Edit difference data

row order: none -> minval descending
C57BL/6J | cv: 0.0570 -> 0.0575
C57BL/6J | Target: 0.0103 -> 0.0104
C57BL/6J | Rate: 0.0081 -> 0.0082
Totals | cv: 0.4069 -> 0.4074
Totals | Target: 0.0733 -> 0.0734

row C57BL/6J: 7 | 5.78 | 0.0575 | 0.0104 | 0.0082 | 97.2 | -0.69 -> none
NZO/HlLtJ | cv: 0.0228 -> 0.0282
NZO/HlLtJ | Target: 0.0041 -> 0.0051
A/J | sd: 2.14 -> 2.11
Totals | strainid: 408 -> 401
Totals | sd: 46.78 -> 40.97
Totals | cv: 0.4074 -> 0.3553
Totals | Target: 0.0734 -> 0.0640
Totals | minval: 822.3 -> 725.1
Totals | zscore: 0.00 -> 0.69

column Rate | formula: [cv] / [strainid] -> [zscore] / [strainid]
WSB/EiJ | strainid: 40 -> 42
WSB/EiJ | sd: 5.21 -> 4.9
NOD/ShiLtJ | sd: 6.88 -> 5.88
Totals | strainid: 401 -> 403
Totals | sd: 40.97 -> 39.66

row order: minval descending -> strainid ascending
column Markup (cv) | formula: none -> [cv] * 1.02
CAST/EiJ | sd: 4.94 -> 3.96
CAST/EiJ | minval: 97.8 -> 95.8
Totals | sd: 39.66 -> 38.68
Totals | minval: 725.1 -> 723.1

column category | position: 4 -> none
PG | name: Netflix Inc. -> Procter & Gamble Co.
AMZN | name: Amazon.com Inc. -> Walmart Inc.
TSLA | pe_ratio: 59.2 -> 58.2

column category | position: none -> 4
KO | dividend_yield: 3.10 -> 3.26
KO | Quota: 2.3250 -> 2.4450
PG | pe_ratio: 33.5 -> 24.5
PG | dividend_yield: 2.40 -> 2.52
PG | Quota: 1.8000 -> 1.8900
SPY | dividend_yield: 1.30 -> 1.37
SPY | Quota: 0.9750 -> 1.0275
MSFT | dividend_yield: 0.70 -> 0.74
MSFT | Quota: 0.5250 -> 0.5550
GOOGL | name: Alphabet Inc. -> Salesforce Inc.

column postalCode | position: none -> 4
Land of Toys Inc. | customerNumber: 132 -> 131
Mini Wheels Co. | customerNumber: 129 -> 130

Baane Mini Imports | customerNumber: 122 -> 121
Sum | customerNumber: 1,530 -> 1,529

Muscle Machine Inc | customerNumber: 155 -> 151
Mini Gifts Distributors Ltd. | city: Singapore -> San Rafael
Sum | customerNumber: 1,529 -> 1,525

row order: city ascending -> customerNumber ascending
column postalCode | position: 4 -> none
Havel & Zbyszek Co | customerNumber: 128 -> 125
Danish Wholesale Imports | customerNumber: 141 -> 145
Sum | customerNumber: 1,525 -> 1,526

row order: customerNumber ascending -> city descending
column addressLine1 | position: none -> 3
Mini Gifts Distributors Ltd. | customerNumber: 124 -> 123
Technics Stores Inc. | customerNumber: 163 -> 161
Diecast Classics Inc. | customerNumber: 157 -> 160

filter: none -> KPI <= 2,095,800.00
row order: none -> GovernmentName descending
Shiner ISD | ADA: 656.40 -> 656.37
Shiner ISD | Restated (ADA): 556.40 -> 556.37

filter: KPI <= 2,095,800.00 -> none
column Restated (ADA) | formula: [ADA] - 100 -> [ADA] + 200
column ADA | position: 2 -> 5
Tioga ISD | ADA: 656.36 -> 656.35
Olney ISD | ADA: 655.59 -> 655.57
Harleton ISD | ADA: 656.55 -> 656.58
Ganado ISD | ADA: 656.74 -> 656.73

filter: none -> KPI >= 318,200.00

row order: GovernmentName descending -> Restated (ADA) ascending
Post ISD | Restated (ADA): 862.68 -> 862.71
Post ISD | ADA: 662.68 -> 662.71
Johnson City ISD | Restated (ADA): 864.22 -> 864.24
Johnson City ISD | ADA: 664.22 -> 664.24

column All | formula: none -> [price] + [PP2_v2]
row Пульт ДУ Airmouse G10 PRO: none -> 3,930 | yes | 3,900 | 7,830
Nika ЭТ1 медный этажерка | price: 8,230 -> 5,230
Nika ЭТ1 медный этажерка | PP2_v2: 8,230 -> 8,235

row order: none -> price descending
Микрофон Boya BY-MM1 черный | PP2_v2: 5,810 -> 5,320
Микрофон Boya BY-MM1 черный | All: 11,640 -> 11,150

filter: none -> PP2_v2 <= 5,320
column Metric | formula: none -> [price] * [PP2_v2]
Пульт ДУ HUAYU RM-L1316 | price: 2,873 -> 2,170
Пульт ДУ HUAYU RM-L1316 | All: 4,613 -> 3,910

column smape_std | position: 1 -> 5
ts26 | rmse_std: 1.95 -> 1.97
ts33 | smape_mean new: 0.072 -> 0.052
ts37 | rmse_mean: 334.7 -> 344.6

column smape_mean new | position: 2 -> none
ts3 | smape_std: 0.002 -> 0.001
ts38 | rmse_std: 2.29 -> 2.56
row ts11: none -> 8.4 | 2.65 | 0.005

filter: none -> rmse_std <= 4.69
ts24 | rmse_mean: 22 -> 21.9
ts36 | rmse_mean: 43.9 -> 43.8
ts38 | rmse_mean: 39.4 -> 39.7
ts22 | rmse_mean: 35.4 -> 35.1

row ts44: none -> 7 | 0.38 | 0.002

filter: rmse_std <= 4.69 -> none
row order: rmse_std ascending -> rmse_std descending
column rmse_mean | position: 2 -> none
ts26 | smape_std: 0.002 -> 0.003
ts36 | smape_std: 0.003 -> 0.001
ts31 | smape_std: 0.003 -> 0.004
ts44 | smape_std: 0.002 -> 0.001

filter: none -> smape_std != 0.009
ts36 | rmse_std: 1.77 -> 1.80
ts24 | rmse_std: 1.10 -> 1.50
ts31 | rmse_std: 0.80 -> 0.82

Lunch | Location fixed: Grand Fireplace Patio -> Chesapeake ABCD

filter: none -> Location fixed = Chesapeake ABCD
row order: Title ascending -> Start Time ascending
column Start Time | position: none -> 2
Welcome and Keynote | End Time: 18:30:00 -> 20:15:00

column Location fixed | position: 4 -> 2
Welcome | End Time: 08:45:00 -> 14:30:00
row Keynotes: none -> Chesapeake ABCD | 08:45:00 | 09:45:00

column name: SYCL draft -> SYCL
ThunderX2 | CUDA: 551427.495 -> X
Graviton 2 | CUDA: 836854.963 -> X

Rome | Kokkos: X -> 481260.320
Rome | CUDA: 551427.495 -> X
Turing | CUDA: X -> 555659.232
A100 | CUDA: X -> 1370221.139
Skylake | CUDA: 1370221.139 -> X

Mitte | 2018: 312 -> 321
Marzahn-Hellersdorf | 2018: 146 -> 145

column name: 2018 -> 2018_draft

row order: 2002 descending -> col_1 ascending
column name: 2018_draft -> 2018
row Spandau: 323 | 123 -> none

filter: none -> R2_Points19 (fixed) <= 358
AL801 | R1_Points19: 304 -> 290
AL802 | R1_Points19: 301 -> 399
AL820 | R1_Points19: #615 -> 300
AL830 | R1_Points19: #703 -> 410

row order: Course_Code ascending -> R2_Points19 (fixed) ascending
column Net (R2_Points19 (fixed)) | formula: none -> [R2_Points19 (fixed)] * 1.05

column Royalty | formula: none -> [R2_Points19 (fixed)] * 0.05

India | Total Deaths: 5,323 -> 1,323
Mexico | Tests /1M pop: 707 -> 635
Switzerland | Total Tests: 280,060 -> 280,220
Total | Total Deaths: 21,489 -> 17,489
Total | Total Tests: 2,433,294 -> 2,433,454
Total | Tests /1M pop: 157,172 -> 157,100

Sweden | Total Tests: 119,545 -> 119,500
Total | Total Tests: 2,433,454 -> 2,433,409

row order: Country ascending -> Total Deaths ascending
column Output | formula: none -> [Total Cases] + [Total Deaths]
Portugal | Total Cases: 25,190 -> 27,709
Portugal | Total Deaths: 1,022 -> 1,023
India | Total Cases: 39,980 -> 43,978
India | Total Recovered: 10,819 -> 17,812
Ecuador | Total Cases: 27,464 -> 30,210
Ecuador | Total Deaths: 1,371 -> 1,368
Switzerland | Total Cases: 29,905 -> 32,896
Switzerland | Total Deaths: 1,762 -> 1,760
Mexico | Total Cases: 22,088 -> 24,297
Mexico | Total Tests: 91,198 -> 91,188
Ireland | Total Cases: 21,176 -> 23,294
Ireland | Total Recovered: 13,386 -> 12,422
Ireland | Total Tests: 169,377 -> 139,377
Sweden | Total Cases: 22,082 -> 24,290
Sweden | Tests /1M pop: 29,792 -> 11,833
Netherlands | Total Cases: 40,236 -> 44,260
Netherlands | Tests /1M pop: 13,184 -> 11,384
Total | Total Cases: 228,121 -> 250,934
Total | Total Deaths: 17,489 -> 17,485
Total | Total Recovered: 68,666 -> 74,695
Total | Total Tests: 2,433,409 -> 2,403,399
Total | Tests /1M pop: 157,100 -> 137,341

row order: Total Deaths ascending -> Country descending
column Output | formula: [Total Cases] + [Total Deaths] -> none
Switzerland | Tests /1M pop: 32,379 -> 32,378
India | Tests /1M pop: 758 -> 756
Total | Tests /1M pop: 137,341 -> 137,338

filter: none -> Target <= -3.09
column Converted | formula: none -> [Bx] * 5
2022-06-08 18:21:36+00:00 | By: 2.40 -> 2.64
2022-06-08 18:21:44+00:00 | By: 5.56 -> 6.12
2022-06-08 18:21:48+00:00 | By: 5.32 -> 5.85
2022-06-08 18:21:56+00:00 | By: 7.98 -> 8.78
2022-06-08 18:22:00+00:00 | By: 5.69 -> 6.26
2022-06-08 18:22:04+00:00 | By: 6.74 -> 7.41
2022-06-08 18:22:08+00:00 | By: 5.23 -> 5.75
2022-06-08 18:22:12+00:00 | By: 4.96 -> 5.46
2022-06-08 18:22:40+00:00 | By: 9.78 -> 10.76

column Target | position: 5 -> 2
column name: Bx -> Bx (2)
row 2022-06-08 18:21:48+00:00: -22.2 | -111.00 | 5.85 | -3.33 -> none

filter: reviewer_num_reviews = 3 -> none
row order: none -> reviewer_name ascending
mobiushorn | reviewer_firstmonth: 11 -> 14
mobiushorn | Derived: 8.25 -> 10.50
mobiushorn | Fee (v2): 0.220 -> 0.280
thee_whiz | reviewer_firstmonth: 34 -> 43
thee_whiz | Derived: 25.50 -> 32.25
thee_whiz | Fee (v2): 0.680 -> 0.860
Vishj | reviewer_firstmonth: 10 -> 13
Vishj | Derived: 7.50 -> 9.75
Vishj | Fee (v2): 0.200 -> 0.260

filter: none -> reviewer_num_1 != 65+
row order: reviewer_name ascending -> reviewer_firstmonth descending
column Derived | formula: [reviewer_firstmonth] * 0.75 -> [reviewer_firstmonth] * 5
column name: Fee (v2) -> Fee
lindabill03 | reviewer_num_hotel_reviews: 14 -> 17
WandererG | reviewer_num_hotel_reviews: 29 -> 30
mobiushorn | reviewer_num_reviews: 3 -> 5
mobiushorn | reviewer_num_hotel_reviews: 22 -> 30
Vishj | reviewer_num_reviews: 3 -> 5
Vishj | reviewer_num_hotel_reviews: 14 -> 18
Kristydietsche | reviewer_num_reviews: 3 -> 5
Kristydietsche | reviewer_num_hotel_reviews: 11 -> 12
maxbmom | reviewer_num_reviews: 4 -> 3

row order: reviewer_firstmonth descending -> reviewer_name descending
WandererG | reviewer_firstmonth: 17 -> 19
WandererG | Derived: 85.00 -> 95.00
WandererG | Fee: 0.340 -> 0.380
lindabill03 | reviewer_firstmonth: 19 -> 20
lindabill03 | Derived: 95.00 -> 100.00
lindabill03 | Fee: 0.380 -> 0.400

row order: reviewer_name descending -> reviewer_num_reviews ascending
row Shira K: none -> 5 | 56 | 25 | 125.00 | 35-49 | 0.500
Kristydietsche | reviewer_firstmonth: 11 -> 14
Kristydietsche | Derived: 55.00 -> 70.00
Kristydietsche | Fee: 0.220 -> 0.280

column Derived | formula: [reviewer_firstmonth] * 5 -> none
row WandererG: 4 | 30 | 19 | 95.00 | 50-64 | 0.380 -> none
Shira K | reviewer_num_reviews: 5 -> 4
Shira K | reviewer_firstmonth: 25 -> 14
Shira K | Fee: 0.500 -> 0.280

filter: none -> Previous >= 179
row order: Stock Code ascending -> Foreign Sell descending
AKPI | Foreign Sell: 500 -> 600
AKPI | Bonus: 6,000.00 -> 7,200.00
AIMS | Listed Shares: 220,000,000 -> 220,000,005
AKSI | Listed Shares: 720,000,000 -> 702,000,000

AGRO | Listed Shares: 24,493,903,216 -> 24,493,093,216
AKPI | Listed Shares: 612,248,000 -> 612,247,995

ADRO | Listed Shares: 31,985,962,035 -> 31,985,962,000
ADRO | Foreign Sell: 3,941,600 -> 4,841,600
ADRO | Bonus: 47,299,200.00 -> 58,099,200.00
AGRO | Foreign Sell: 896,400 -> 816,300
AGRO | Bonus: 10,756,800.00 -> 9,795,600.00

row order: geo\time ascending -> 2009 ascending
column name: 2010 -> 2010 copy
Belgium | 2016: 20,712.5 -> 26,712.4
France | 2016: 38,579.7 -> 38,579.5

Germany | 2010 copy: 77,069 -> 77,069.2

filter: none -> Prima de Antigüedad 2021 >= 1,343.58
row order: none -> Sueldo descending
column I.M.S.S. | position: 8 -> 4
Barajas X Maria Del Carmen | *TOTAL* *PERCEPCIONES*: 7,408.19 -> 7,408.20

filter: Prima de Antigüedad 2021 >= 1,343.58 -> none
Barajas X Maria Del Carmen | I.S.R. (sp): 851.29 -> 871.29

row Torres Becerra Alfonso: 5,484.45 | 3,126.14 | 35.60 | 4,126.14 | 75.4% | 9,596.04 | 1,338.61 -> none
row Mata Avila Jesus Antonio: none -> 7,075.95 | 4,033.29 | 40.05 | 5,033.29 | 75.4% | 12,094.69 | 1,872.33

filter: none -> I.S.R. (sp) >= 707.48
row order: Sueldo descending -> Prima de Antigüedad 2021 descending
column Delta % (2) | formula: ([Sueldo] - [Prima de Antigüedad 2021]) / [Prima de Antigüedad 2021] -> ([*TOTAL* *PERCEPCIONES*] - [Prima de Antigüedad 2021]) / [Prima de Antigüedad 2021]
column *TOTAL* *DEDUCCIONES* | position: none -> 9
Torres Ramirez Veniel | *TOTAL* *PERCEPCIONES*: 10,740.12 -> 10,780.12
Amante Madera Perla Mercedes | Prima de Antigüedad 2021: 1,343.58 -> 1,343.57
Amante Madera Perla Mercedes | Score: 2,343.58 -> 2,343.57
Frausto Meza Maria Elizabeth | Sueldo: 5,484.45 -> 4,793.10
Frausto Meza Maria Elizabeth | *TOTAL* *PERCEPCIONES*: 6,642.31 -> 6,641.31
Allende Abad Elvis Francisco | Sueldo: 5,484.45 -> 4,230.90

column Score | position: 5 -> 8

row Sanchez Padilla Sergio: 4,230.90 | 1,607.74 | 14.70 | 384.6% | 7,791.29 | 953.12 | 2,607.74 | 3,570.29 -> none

Instructions to follow: The required answer is the exact run of lines above starting at the line with "Микрофон Boya BY-MM1 черный | All: 11,640" and ending at the line with "row order: rmse_std", with both ends present.

Written response:
Микрофон Boya BY-MM1 черный | All: 11,640 -> 11,150

filter: none -> PP2_v2 <= 5,320
column Metric | formula: none -> [price] * [PP2_v2]
Пульт ДУ HUAYU RM-L1316 | price: 2,873 -> 2,170
Пульт ДУ HUAYU RM-L1316 | All: 4,613 -> 3,910

column smape_std | position: 1 -> 5
ts26 | rmse_std: 1.95 -> 1.97
ts33 | smape_mean new: 0.072 -> 0.052
ts37 | rmse_mean: 334.7 -> 344.6

column smape_mean new | position: 2 -> none
ts3 | smape_std: 0.002 -> 0.001
ts38 | rmse_std: 2.29 -> 2.56
row ts11: none -> 8.4 | 2.65 | 0.005

filter: none -> rmse_std <= 4.69
ts24 | rmse_mean: 22 -> 21.9
ts36 | rmse_mean: 43.9 -> 43.8
ts38 | rmse_mean: 39.4 -> 39.7
ts22 | rmse_mean: 35.4 -> 35.1

row ts44: none -> 7 | 0.38 | 0.002

filter: rmse_std <= 4.69 -> none
row order: rmse_std ascending -> rmse_std descending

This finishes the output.